• [Data to use]
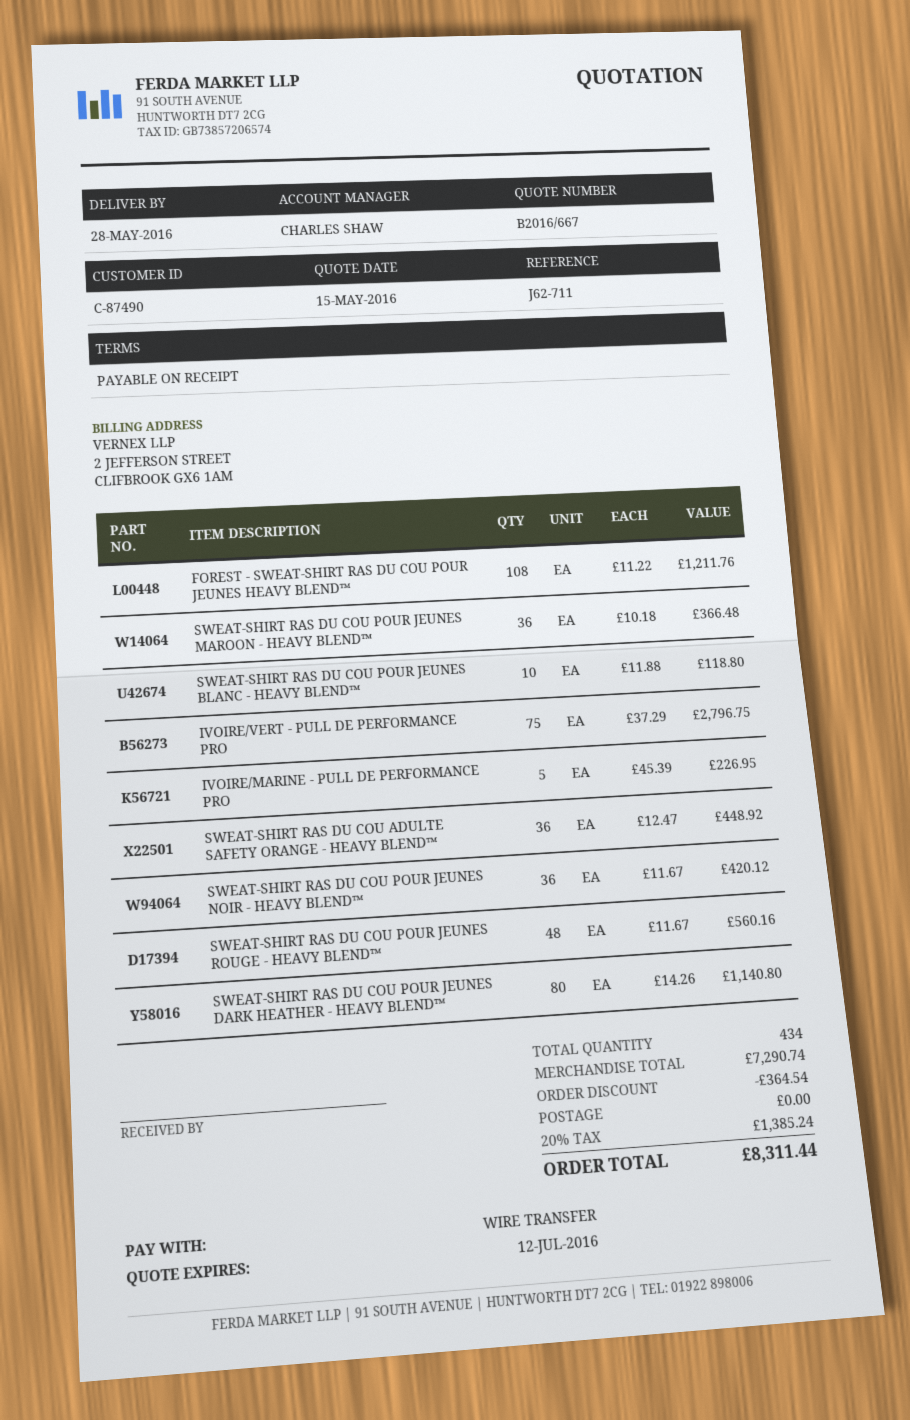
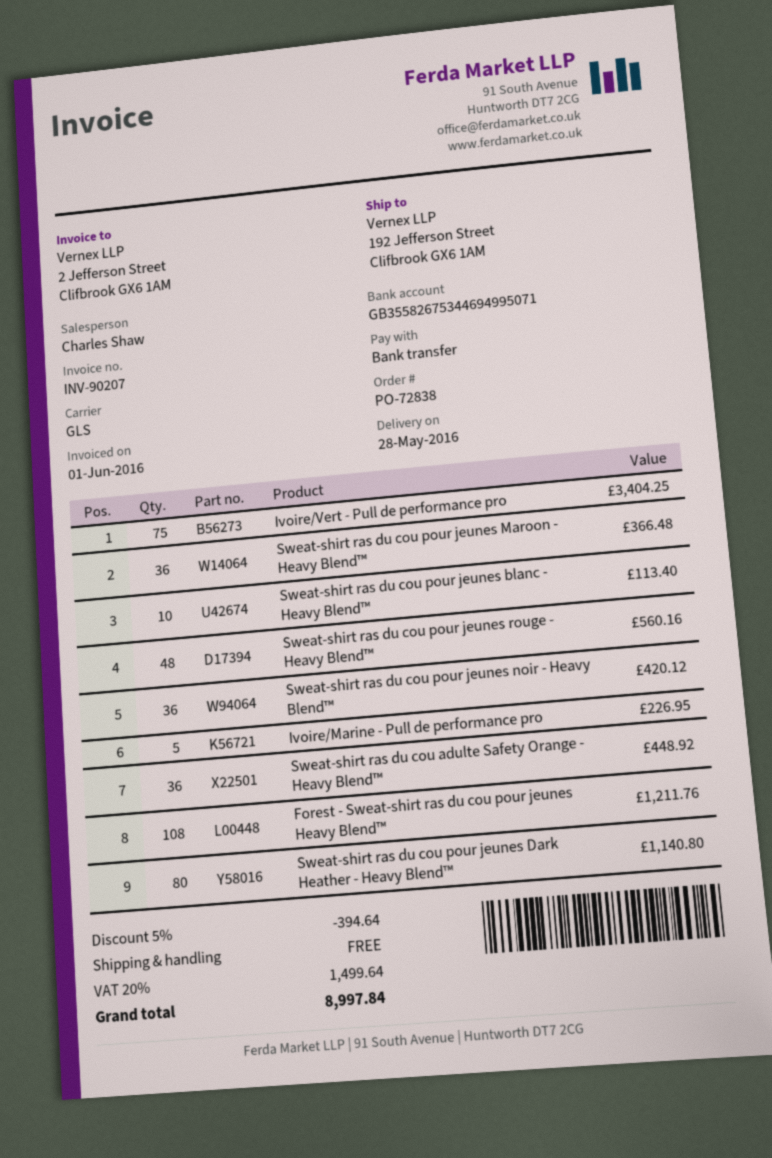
SWEAT-SHIRT RAS DU COU POUR JEUNES BLANC - HEAVY BLEND™: 10 for 118.80 -> 10 for 113.40
IVOIRE/VERT - PULL DE PERFORMANCE PRO: 75 for 2796.75 -> 75 for 3404.25
discount: 364.54 -> 394.64
tax: 20% = 1385.24 -> 20% = 1499.64
total: 8311.44 -> 8997.84

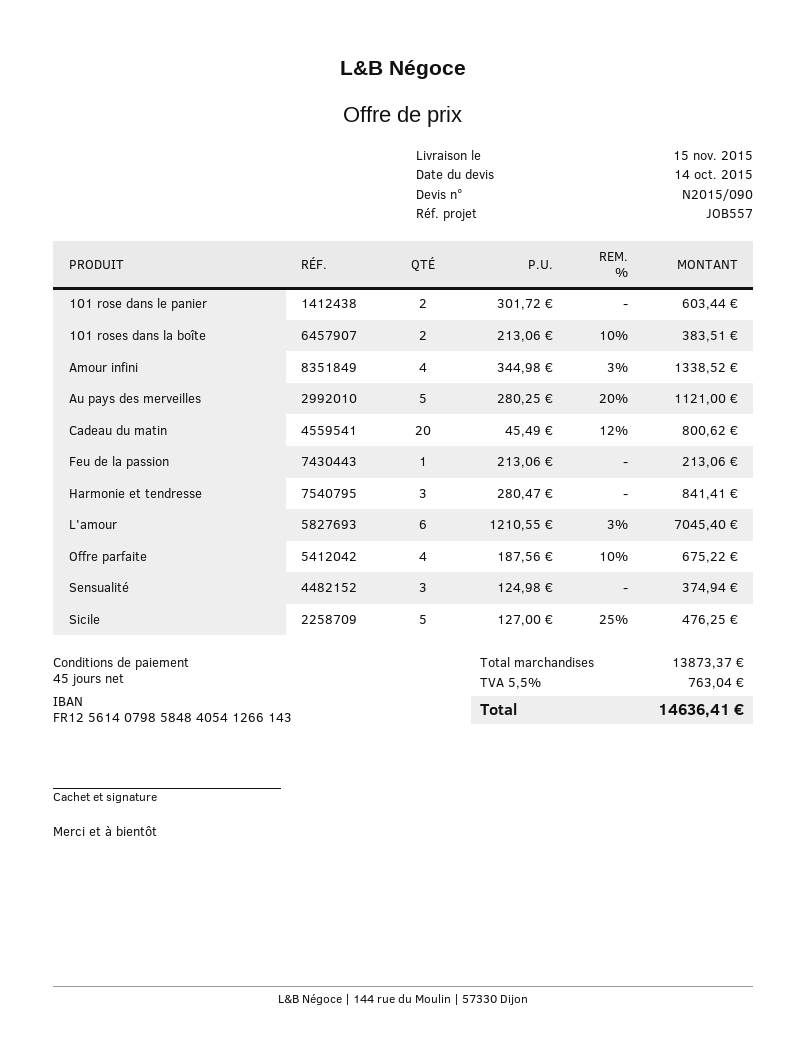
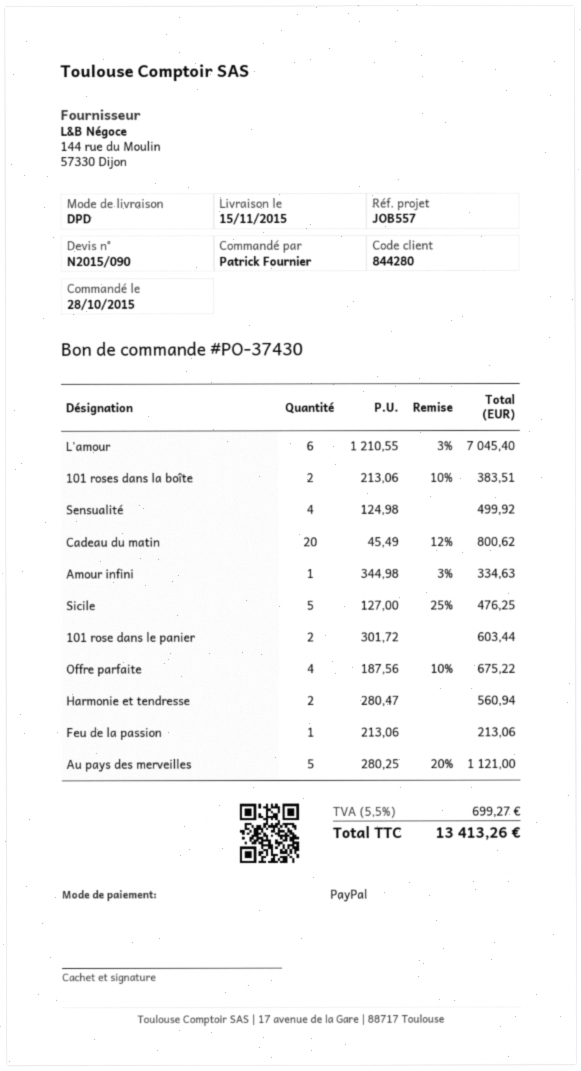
Amour infini: 4 x 344.98 - 3% = 1338.52 -> 1 x 344.98 - 3% = 334.63
Harmonie et tendresse: 3 x 280.47 = 841.41 -> 2 x 280.47 = 560.94
Sensualité: 3 x 124.98 = 374.94 -> 4 x 124.98 = 499.92
tax: 5.5% = 763.04 -> 5.5% = 699.27
total: 14636.41 -> 13413.26

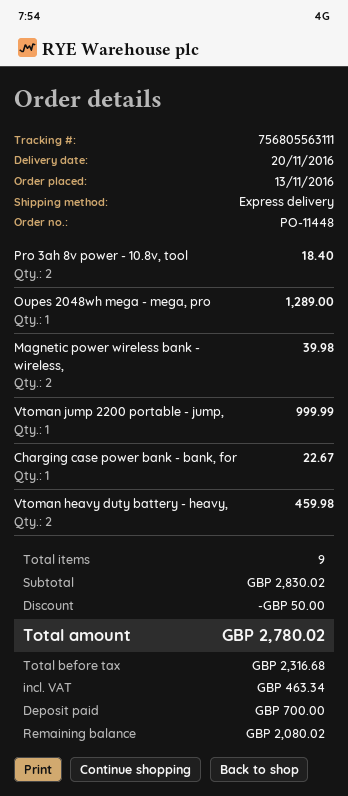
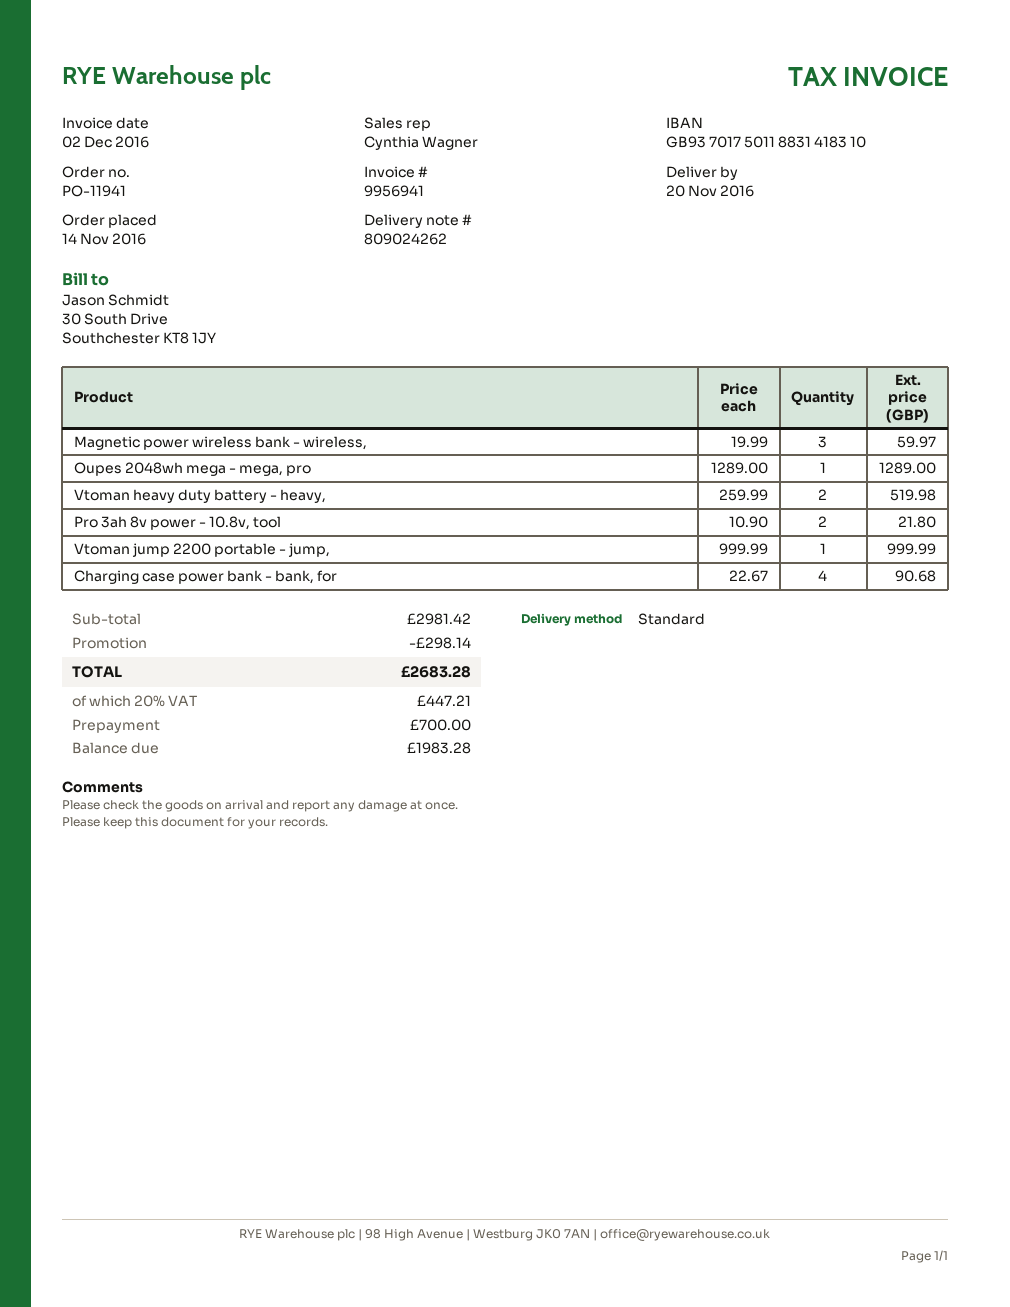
order number: PO-11448 -> PO-11941
order date: 2016-11-13 -> 2016-11-14
shipping method: express -> standard
Pro 3ah 8v power - 10.8v, tool: 2 for 18.40 -> 2 for 21.80
Magnetic power wireless bank - wireless,: 2 for 39.98 -> 3 for 59.97
Charging case power bank - bank, for: 1 for 22.67 -> 4 for 90.68
Vtoman heavy duty battery - heavy,: 2 for 459.98 -> 2 for 519.98
subtotal: 2830.02 -> 2981.42
discount: 50.00 -> 298.14
tax: 463.34 -> 447.21
total: 2780.02 -> 2683.28
balance: 2080.02 -> 1983.28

• [Problem to solve]
Repeat only the lines from the beginning of the material through the line containing "order number: PO-11448 -> PO-11941", both ends kept, leaving pictures out.

• [Reply to the task]
SWEAT-SHIRT RAS DU COU POUR JEUNES BLANC - HEAVY BLEND™: 10 for 118.80 -> 10 for 113.40
IVOIRE/VERT - PULL DE PERFORMANCE PRO: 75 for 2796.75 -> 75 for 3404.25
discount: 364.54 -> 394.64
tax: 20% = 1385.24 -> 20% = 1499.64
total: 8311.44 -> 8997.84

Amour infini: 4 x 344.98 - 3% = 1338.52 -> 1 x 344.98 - 3% = 334.63
Harmonie et tendresse: 3 x 280.47 = 841.41 -> 2 x 280.47 = 560.94
Sensualité: 3 x 124.98 = 374.94 -> 4 x 124.98 = 499.92
tax: 5.5% = 763.04 -> 5.5% = 699.27
total: 14636.41 -> 13413.26

order number: PO-11448 -> PO-11941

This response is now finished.